We view the near-$70 range as a reasonable reflection of Alibaba's base case valuation, as it does not consider any incremental premium attributable to the company's projected cash flows and representative of its most conservative growth prospect. The scenario is consistent with considerations over substantial macroeconomic headwinds that could weigh on whether the anticipated capital raising functions for its cloud, logistics, international commerce, and retail grocery businesses can garner sufficient momentum and favorable terms to restore investors' confidence in the stock's prospects. It also reflects the lingering geopolitical and regulatory risks that remain gating factors to Alibaba's ability in executing its value accretive efforts. The base case price target of about $70 is also consistent with the level in which the Alibaba stock has continued to find support in recent months whenever rallies fizzle on the lack of sustainable momentum.
Meanwhile, under the best-case scenario, we see the stock potentially rising to the $130-range. The bull case price target is determined based on company fundamentals under the discounted cash flow method. The analysis considers Alibaba's projected cash flows in conjunction with the fundamental forecast discussed in earlier sections, as well as the 11% WACC computed earlier, and an implied growth rate of 2%, in line with the long-term growth rate of the company's core operating regions (i.e., China, SEA, and Europe).
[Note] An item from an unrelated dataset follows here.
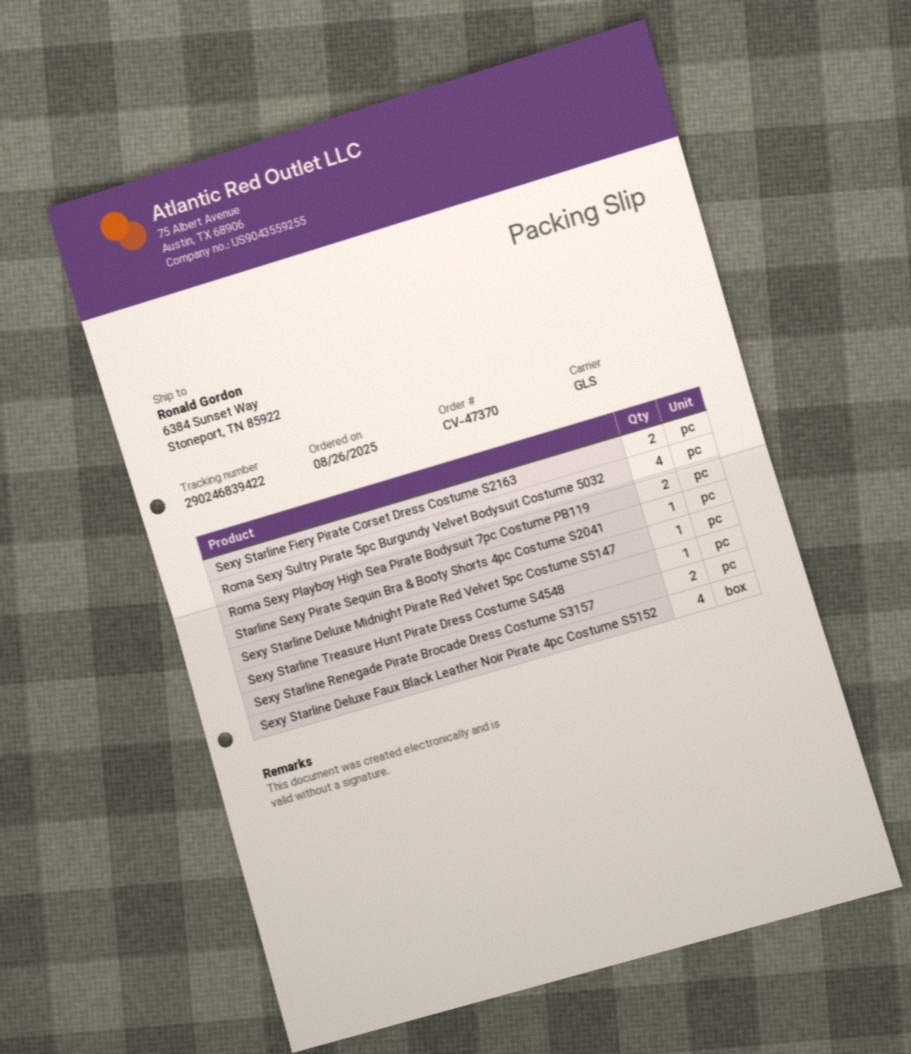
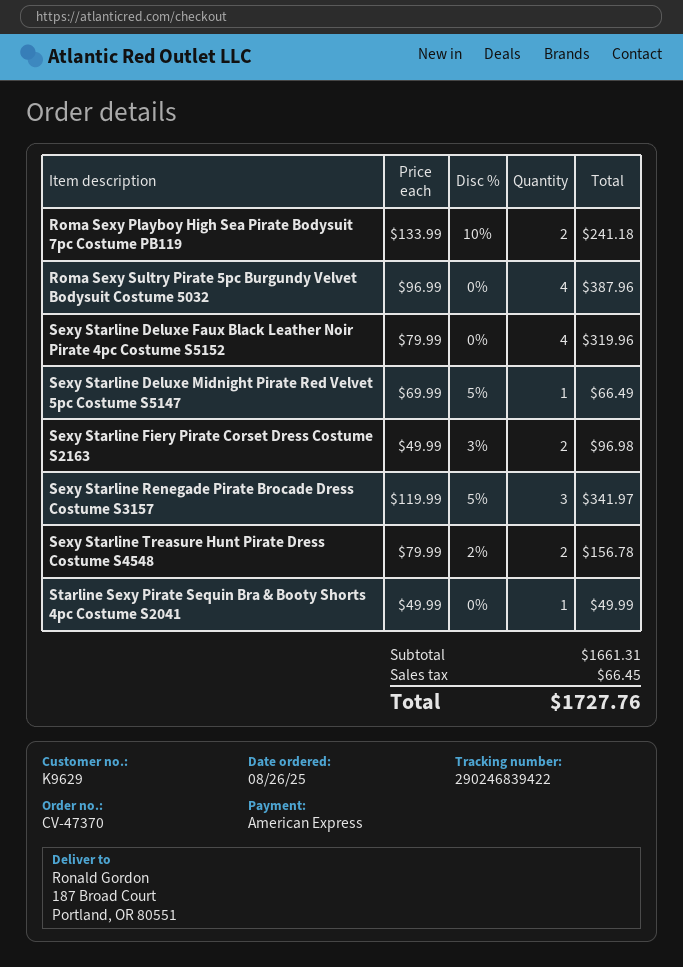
ship to: 6384 Sunset Way, Stoneport, TN 85922 -> 187 Broad Court, Portland, OR 80551
Sexy Starline Treasure Hunt Pirate Dress Costume S4548: 1 -> 2
Sexy Starline Renegade Pirate Brocade Dress Costume S3157: 2 -> 3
However, as discussed in the foregoing analysis, Alibaba's market valuation discount to its broader tech and internet peers largely stems from China- and company-specific risks that have swayed the stock to trade predominantly on sentiment rather than solely on the underlying business' fundamental prospects. As such, we believe the bull case would only be sustainably achievable if there is consistent positive progress on Alibaba's delivery of its value accretive promises, including the proposed completion of planned spinoffs, IPOs, and capital raising activities within the next six to 18 months, in addition to ongoing realization of internal growth and optimization efforts.
The Bottom Line
Investor sentiment over the macroeconomic, geopolitical and regulatory environment surrounding Alibaba Group Holding Limited's underlying business remains the driving factor for the stock, rather than company-specifics right now. Given the little durability in market confidence over Chinese equities, especially after the lack of follow through on government policy support and company-specific promises time and again, it will likely take the realization of Alibaba's IPO plans - with Freshippo likely being first out of the gates - to drive sufficient tangible evidence in restoring credibility to the stock. This is consistent with the stock's muted response in pre-market trading May 18 following the release of Alibaba's March quarter results.
Despite management's reaffirmed commitment on completing planned capital raising activities within the next six to 18 months, Alibaba Group Holding Limited's muted March quarter results - particularly on the unprecedented y/y decline in its prized cloud unit - is bringing immediate macroeconomic, geopolitical and regulatory considerations right back to the helm again.